Historically, Adelaide Metro has only published quarterly statistics, and often published them late.

Transport Minister Stephen Mullighan said the change would make the public transport services more accountable.

“Until now it has been common practice to publish statistics quarterly, but by increasing the frequency we are aiming to be more open and accountable to our passengers,” he said.

“This is a good first step for giving people up-to-date information and performance of the public transport system, and over time we would hope that we could provide more detail for each of the modes of transport and service areas.

“The information provided will include the percentage of trains, trams and buses which run on time each week.”

The statistics will give weekly updates on the percentage of buses, trains and trams running on-time.

Train statistics will be further broken down into figures on the Outer Harbour, Seaford, Gawler and Belair train lines, while bus performance statistics will be broken down by operator, showing the respective performance of Southlink (outer south, outer north and hills services), Light City Bus (north-south and outer north east services) and Torrens Transit (east-west services).

Opposition transport spokesperson Corey Wingard told InDaily he had been calling for more frequent public transport performance data since he took on the role.

He said quarterly reporting on public transport performance was sometimes six months late.

“More information for the consumer is a very good thing,” he said.

“I’m very keen on this.

“And I’m glad that the government has heeded my advice.

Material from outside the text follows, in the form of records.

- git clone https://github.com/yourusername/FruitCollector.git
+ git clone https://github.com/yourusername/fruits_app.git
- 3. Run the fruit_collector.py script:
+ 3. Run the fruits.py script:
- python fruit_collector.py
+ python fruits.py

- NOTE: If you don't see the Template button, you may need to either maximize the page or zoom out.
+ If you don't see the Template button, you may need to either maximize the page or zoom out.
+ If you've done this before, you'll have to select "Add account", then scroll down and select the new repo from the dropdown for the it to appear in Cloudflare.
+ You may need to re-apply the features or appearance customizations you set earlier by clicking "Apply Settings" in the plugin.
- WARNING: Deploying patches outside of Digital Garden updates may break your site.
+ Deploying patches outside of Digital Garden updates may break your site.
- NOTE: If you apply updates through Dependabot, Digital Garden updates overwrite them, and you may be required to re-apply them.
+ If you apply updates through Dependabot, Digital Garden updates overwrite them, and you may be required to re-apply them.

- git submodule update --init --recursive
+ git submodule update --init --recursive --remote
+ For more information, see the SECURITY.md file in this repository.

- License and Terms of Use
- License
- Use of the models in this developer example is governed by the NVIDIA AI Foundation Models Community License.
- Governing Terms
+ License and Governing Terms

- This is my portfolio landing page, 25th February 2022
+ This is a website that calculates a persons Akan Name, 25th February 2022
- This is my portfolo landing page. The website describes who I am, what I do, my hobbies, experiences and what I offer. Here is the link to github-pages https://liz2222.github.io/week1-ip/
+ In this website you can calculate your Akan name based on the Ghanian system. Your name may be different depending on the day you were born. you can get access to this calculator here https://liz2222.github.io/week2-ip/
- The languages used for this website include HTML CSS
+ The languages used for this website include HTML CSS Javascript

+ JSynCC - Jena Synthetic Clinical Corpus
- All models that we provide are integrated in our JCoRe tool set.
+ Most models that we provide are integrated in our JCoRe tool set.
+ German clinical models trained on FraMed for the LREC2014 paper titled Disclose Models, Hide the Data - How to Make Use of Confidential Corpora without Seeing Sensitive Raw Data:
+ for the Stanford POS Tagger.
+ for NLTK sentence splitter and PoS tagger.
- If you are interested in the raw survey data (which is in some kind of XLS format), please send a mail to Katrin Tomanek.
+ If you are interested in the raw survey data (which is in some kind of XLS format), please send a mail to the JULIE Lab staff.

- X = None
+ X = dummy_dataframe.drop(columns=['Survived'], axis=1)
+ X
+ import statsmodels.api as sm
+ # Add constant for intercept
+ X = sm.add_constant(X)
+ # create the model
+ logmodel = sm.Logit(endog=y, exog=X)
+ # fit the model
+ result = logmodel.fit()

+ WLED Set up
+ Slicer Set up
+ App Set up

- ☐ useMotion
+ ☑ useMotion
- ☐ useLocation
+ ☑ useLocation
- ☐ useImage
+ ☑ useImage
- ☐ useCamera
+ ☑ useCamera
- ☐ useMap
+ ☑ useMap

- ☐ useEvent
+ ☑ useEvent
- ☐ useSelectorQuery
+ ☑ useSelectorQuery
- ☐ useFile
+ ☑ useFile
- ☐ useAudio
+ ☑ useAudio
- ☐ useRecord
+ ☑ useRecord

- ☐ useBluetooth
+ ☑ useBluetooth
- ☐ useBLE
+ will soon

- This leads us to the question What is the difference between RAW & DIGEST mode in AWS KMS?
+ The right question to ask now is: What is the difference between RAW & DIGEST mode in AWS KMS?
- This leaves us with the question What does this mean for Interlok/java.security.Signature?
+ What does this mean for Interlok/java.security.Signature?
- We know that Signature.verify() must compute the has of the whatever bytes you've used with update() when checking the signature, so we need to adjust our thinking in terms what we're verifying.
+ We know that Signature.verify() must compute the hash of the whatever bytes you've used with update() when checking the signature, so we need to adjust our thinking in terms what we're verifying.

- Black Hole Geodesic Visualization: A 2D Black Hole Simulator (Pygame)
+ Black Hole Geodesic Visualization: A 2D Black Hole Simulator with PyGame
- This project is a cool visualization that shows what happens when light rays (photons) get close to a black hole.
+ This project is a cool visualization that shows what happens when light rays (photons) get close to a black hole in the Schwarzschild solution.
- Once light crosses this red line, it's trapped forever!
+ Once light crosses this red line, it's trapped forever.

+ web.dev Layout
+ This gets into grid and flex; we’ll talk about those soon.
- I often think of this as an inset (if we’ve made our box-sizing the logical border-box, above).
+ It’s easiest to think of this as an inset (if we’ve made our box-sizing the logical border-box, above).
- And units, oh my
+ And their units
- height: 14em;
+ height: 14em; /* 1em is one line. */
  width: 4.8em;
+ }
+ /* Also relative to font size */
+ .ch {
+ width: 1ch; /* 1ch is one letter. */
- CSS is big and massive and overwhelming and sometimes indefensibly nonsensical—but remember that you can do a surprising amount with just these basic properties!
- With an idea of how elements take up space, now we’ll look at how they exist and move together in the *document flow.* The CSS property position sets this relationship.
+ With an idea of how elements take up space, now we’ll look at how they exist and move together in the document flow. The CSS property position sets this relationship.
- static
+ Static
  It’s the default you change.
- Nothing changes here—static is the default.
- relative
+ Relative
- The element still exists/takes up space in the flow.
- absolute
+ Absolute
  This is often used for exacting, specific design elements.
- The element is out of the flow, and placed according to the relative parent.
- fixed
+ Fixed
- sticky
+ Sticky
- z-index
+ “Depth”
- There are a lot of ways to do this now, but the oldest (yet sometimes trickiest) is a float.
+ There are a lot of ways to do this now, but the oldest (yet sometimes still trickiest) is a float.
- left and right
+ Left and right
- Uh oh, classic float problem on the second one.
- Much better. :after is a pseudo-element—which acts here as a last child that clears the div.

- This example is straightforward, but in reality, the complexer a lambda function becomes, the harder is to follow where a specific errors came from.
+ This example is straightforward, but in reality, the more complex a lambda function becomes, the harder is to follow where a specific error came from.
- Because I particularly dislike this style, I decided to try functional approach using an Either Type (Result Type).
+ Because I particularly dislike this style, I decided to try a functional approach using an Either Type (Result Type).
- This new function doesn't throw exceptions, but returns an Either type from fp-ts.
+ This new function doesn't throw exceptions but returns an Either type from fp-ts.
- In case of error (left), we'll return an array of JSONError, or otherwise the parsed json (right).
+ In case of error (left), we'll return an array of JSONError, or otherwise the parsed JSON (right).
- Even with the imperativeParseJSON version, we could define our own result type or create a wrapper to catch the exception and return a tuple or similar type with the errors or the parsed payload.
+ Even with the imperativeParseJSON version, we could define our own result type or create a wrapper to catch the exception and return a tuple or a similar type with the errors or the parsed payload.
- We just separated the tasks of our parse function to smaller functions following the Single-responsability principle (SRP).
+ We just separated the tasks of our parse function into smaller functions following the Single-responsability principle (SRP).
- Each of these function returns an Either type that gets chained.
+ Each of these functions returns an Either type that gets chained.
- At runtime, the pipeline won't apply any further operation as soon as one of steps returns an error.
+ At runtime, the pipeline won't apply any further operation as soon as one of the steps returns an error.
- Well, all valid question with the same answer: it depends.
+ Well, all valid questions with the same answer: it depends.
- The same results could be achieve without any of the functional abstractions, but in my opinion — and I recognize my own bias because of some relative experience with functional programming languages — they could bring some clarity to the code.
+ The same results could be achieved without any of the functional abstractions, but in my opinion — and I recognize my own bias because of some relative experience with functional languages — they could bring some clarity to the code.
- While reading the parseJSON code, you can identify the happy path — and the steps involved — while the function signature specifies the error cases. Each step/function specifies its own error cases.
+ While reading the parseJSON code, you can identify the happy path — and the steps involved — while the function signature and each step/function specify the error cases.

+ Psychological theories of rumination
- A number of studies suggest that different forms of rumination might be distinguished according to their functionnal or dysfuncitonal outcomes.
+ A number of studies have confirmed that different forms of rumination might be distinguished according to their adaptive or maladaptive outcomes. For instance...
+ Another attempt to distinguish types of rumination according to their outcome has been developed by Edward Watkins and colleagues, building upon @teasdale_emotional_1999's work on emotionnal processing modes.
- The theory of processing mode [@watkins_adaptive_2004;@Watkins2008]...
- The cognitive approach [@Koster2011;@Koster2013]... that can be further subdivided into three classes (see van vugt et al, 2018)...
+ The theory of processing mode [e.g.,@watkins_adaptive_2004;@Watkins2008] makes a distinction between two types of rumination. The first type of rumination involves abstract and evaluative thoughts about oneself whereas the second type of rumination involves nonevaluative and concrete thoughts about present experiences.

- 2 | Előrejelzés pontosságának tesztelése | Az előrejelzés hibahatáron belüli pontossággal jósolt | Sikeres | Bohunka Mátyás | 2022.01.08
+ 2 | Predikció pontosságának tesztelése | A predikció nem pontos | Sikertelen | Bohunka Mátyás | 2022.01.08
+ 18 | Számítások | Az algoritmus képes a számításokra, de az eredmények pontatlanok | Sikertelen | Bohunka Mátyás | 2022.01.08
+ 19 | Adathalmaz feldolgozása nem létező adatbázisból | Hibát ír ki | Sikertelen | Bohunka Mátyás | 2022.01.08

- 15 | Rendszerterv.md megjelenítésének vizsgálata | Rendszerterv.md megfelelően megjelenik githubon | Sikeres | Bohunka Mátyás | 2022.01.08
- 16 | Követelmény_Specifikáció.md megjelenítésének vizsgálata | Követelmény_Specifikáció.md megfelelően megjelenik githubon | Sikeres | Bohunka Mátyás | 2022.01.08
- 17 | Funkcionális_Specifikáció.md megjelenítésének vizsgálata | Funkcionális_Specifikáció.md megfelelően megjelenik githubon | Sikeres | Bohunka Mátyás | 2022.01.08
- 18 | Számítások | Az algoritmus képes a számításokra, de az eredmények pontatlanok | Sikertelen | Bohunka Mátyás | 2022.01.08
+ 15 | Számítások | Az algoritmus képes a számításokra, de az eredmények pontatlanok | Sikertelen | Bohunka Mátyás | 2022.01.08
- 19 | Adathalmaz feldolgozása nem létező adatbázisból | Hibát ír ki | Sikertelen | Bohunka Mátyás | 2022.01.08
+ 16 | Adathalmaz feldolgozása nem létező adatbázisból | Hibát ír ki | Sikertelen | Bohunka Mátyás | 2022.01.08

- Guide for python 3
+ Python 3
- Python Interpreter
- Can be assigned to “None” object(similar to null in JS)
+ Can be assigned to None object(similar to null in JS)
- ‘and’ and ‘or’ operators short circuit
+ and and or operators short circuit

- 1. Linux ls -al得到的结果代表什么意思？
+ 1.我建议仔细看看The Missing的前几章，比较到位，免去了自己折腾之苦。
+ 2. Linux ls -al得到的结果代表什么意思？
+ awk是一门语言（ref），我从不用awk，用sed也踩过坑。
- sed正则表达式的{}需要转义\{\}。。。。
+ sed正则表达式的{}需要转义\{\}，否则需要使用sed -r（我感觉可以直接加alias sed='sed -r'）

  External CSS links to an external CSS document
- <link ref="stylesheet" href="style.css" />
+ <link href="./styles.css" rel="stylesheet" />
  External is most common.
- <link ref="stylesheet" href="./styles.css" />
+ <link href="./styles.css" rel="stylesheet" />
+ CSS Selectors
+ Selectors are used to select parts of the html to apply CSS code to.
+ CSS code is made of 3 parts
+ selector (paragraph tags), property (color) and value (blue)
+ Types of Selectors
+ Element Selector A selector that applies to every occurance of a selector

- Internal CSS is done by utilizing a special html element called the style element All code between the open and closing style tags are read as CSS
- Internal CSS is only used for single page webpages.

“I can’t see why this move wasn’t done a whole lot earlier.”

Wingard called on the government to consult with other states and territories about public transport performance standards, which he said were measured inconsistently across the country.

“There’s no uniform measure to compare our on-time running to that of other states,” he said.

“They do it daily in Victoria, which I think it wonderful.”

He said inconsistent signalling systems were reducing the efficiency of Adelaide’s train network.

The first weekly statistics published on the Adelaide Metro website show the Belair train line has underperformed in on-time running compared to all other train lines.

It achieved an 85.5 per cent on-time running score, while the other lines ran on-time between 91 and 94 per cent of the time.

The definition of an on-time service, according to Adelaide Metro, is no more than four minutes and 59 seconds late for buses and no more than five minutes and 59 seconds late for tram and bus services.

Wingard said the government should look at how it measures on-time performance, but would not commit to changing the definition of ‘on-time’ should the Liberal Party win government.

The latest train, bus and tram service figures, released in February showed each mode of transport performed slightly better in 2014 than in 2013.

Feedback on services can be given Adelaide Metro’s online customer satisfaction survey.